Model comparison with the Akaike information criterion

We have seen that we can assess models graphically. There are many non-graphical ways to assess models, including likelihood-ratio tests and cross-validation. Both of these are involved topics (especially cross-validation; there is a lot to learn there), and we will not cover them in much depth here.

We will go into much more depth on model selection in the sequel of this course.

The Akaike information criterion

For now, we will consider a metric for model selection called the Akaike information criterion, or AIC. We will not show it, but the AIC can be loosely interpreted as an estimate of a quantity related to the distance between the true generative distribution and the model distribution. (I am speaking loosely here, there are important details missing, and in fact I have abused some language.) Given two models, the one with the lesser AIC is likely closer to the true generative distribution.

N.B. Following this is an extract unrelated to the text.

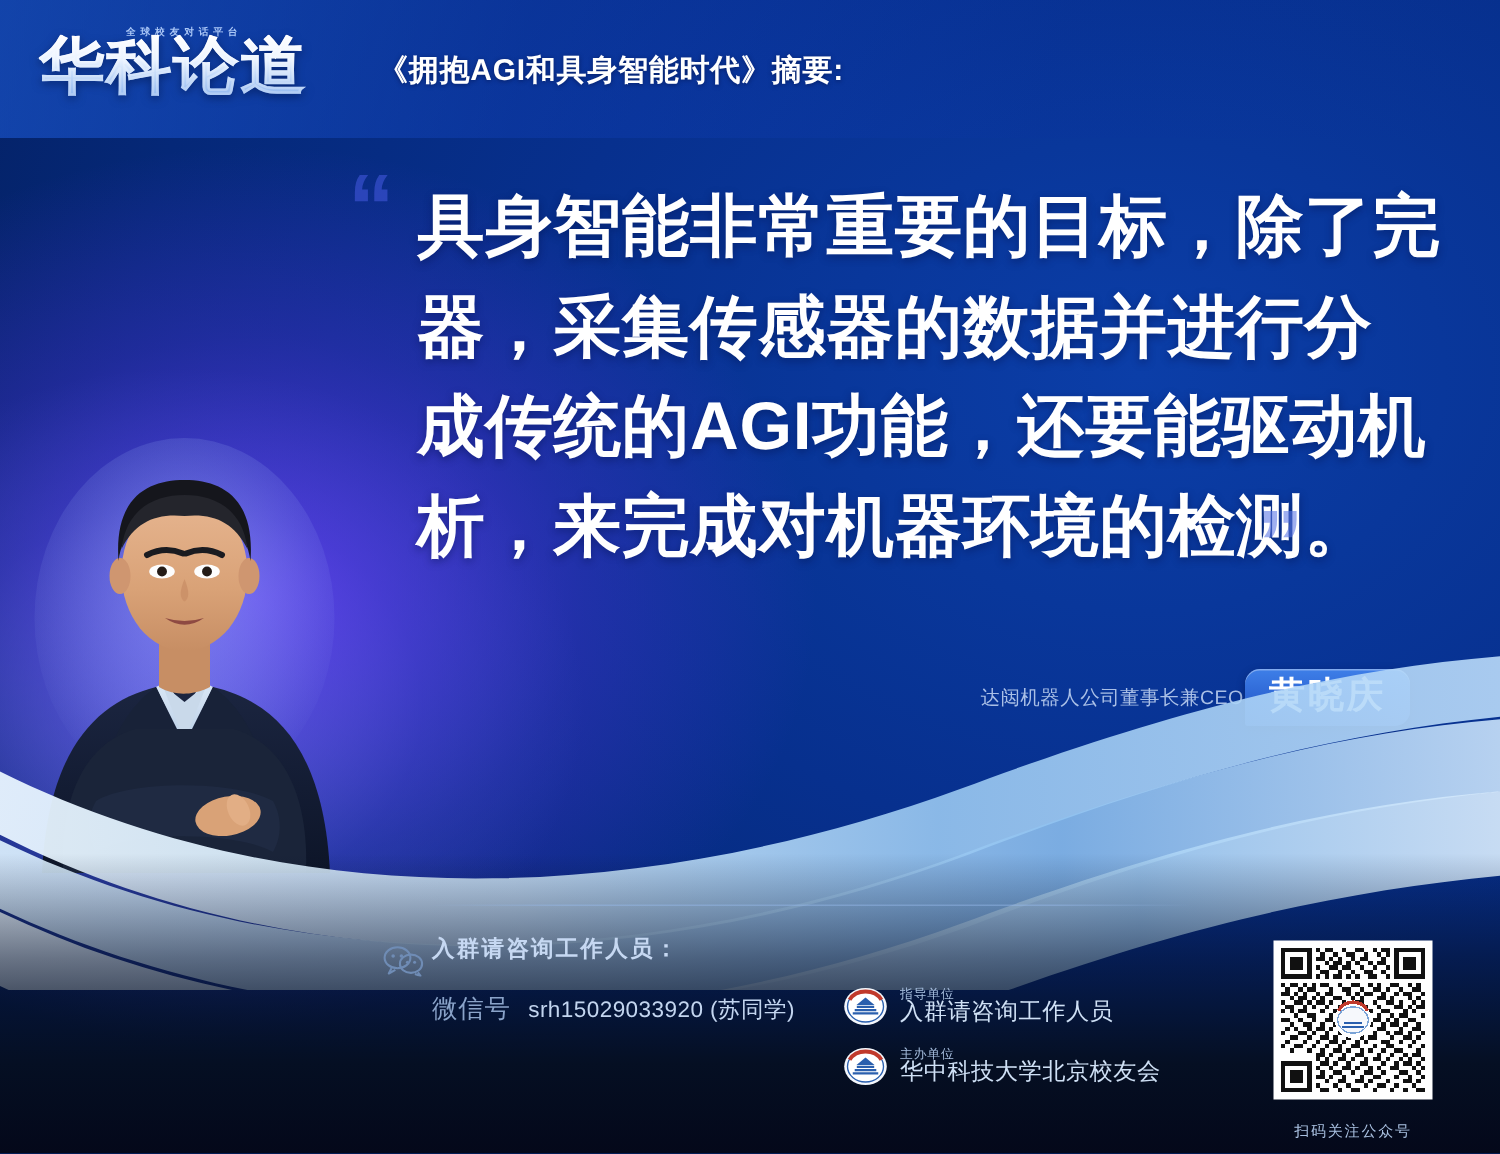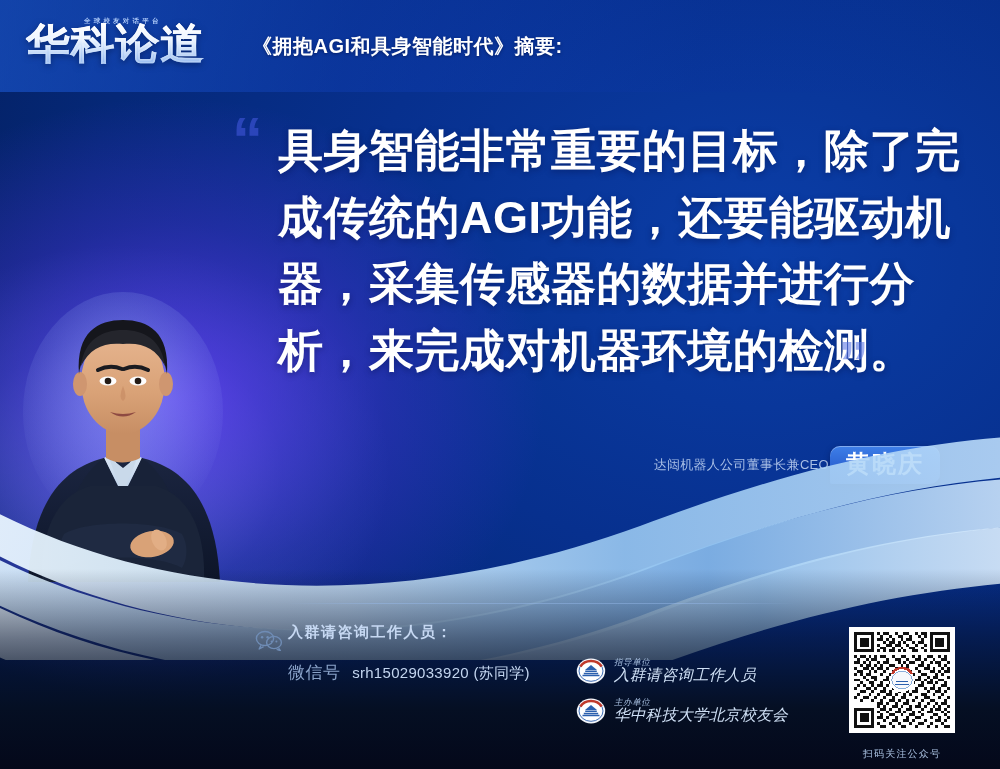"成传统的AGI功能，还要能驱动机" div { order: before "器，采集传感器的数据并进行分" -> after "器，采集传感器的数据并进行分" }
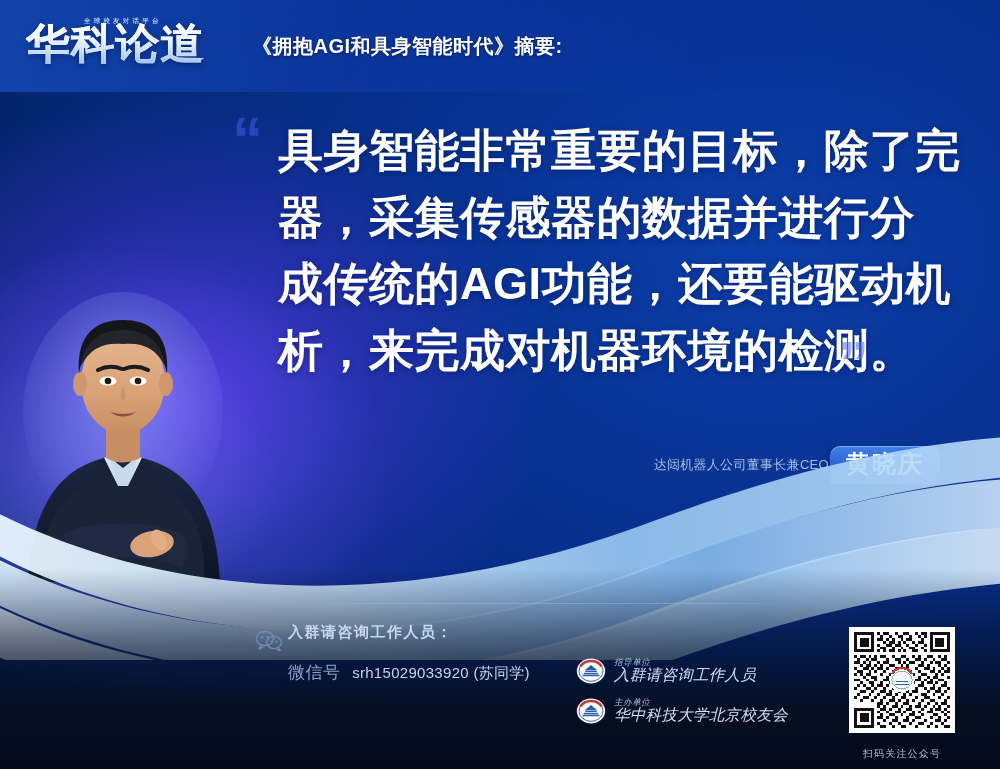"指导单位" .orgs { font-style: italic -> none; left: 576px -> 562px }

For a set of parameters \(\theta\) with MLE \(\theta^*\) and a model with log-likelihood \(\ell(\theta;\text{data})\), the AIC is given by

\[\begin{align} \text{AIC} = -2\ell(\theta^*;\text{data}) + 2p, \end{align}\]

where \(p\) is the number of free parameters in a model. Thus, more complicated models, those with more parameters, are penalized for having too many parameters. Furthermore, models where the likelihood function is broad, meaning that many parameter values are viable, have a lower log likelihood and are also penalized. So, models with few, meaningful parameters and a high likelihood function at the MLE have lower AIC and are favored.

Akaike weights

If we compare two models, say model 1 and model 2, then the Akaike weight for model 1 is

\[\begin{align} w_1 = \frac{\mathrm{e}^{-\text{AIC}_1/2}}{\mathrm{e}^{-\text{AIC}_1/2} + \mathrm{e}^{-\text{AIC}_2/2}}. \end{align}\]

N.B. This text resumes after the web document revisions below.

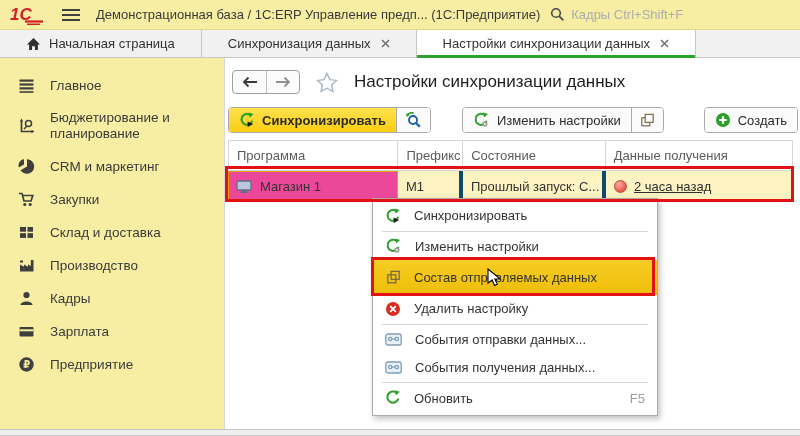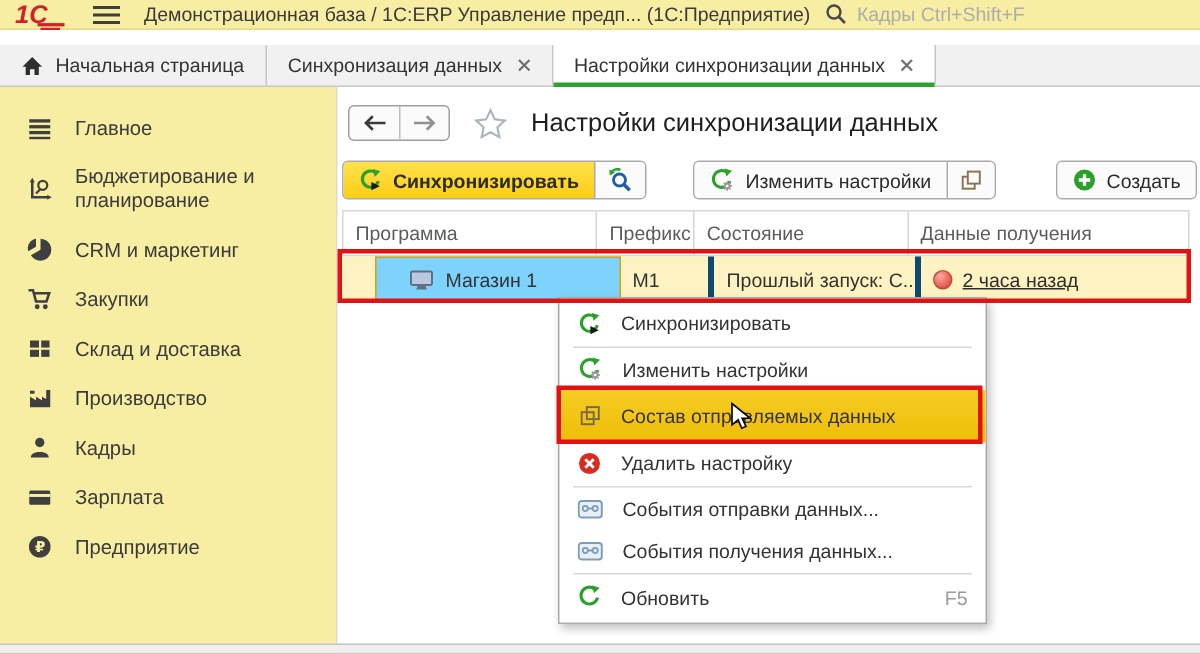"1С" .topbar { height: 20px -> 30px }
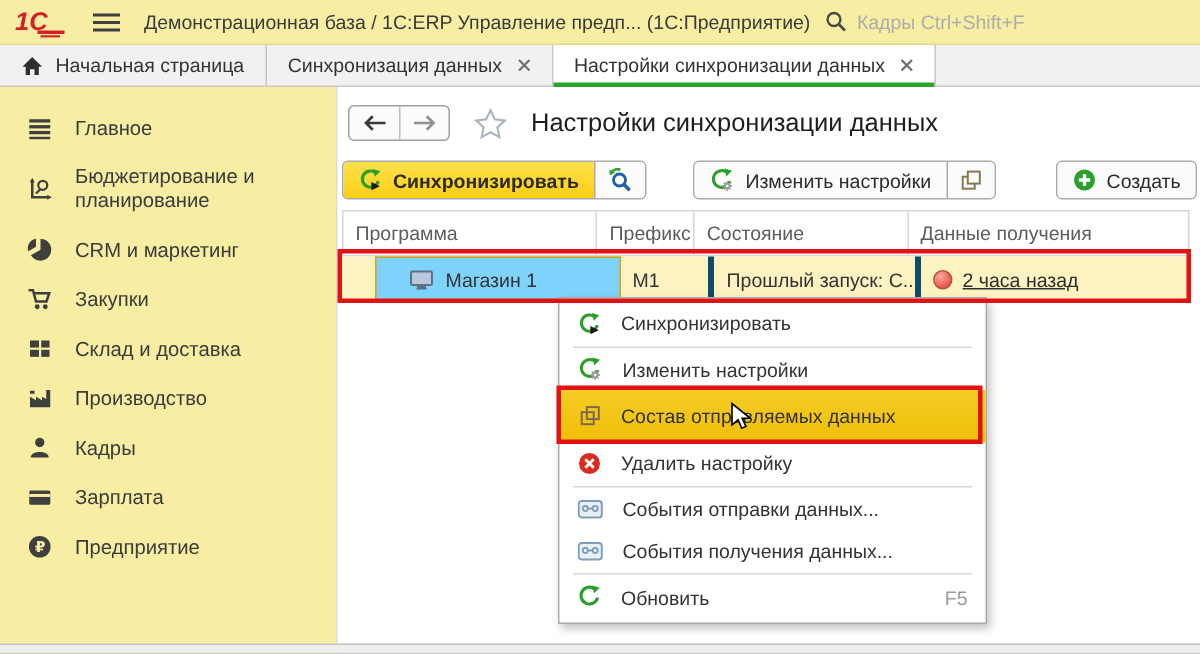"Начальная страница" .tab { padding: 0 14px -> 0 26px }
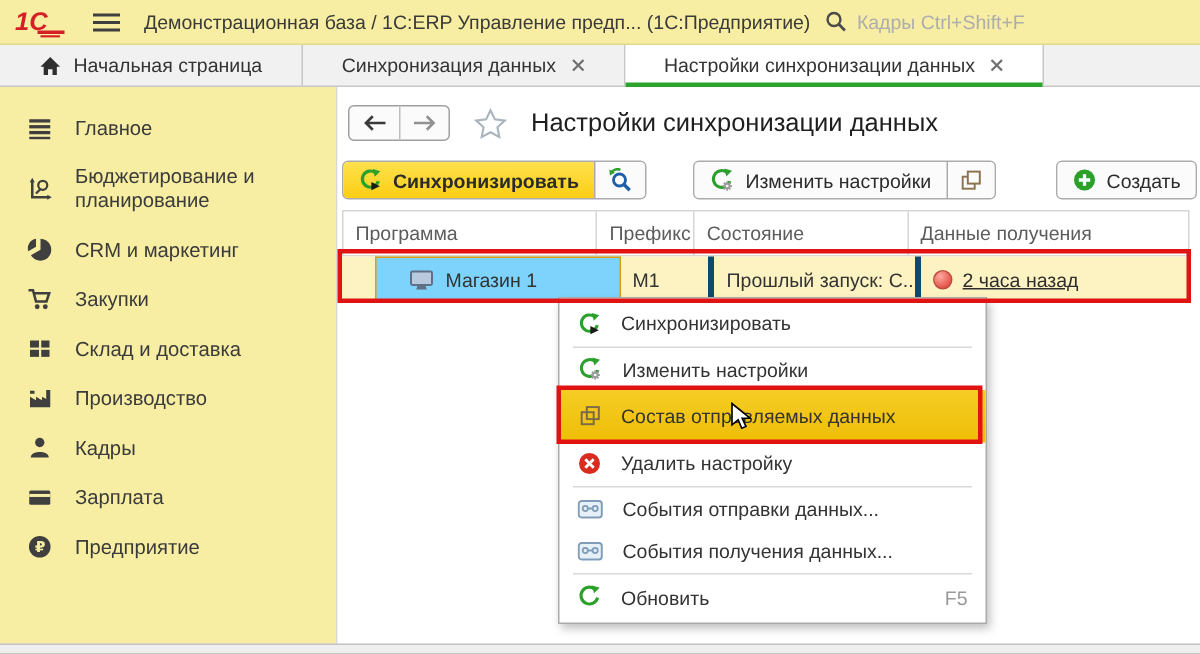"Магазин 1" .cell-sel { background: #7dd3fc -> #ec4899; margin-left: 22px -> none; padding-left: 22px -> 7px }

Because the values of the AIC can be large, it is more numerically stable to compute the Akaike weight as

\[\begin{align} w_1 = \frac{\mathrm{e}^{-(\text{AIC}_1 - \text{AIC}_\mathrm{max})/2}}{\mathrm{e}^{-(\text{AIC}_1 - \text{AIC}_\mathrm{max})/2}+\mathrm{e}^{-(\text{AIC}_2 - \text{AIC}_\mathrm{max})/2}}, \end{align}\]

where \(\text{AIC}_\mathrm{max}\) is the maximum of the two AICs. More generally, the Akaike weight of model \(i\) among many is

\[\begin{align} w_i = \frac{\mathrm{e}^{-(\text{AIC}_i - \text{AIC}_\mathrm{max})/2}}{\sum_j\mathrm{e}^{-(\text{AIC}_j - \text{AIC}_\mathrm{max})/2}}. \end{align}\]

Interpretation of the Akaike weights is lacking a consensus, but we can loosely interpret the Akaike weight as the probability that a model will give the best predictions of new data, assuming that we have considered all possible models.

Importantly, computing the AIC and the Akaike weights is trivial once the MLE calculation is complete. You simply evaluate the log-likelihood at the MLE (which you had to do anyway to perform the optimization to find the MLE), multiply by negative two, and then add twice the number of parameters to it!